▶ _What you should do_
Reading through the lines below, count those that include the string "mean"; the answer is that number and nothing else.

▶ _Material for the task_
-------------------------
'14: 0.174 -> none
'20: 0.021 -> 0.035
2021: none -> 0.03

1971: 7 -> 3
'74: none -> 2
-------------------------
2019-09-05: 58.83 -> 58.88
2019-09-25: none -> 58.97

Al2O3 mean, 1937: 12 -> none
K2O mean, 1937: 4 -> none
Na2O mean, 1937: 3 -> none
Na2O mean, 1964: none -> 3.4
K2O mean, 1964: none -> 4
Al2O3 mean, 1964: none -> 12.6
-------------------------
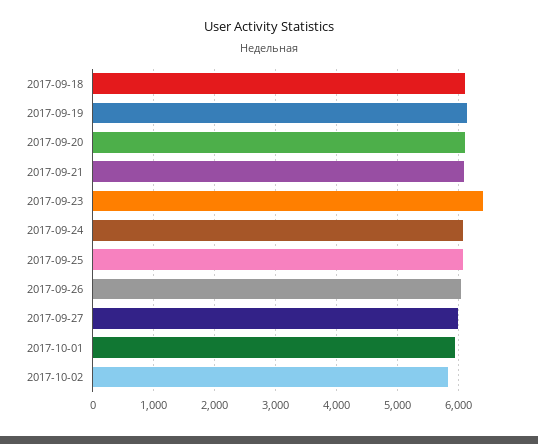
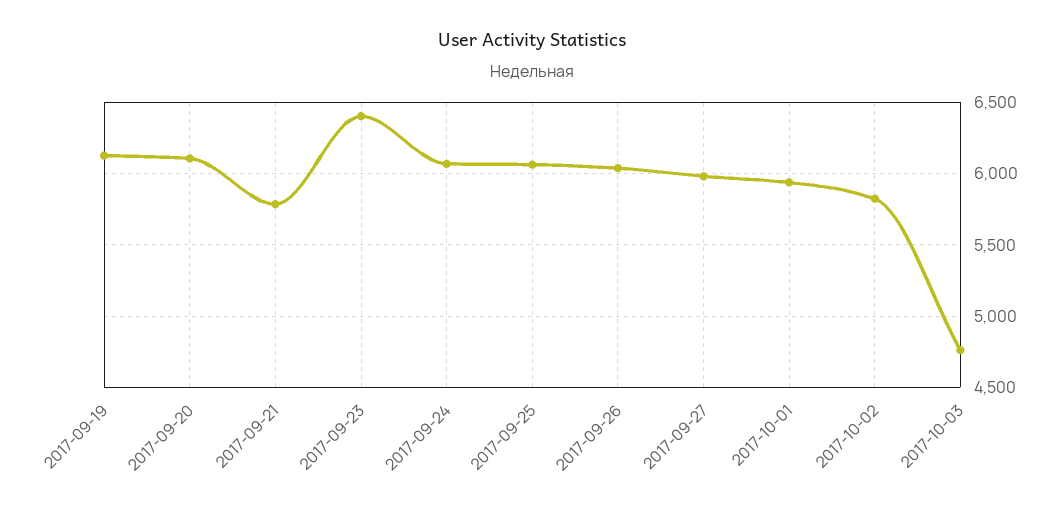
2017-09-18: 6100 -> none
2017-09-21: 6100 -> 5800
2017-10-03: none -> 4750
-------------------------
▶ _Problem solution_
6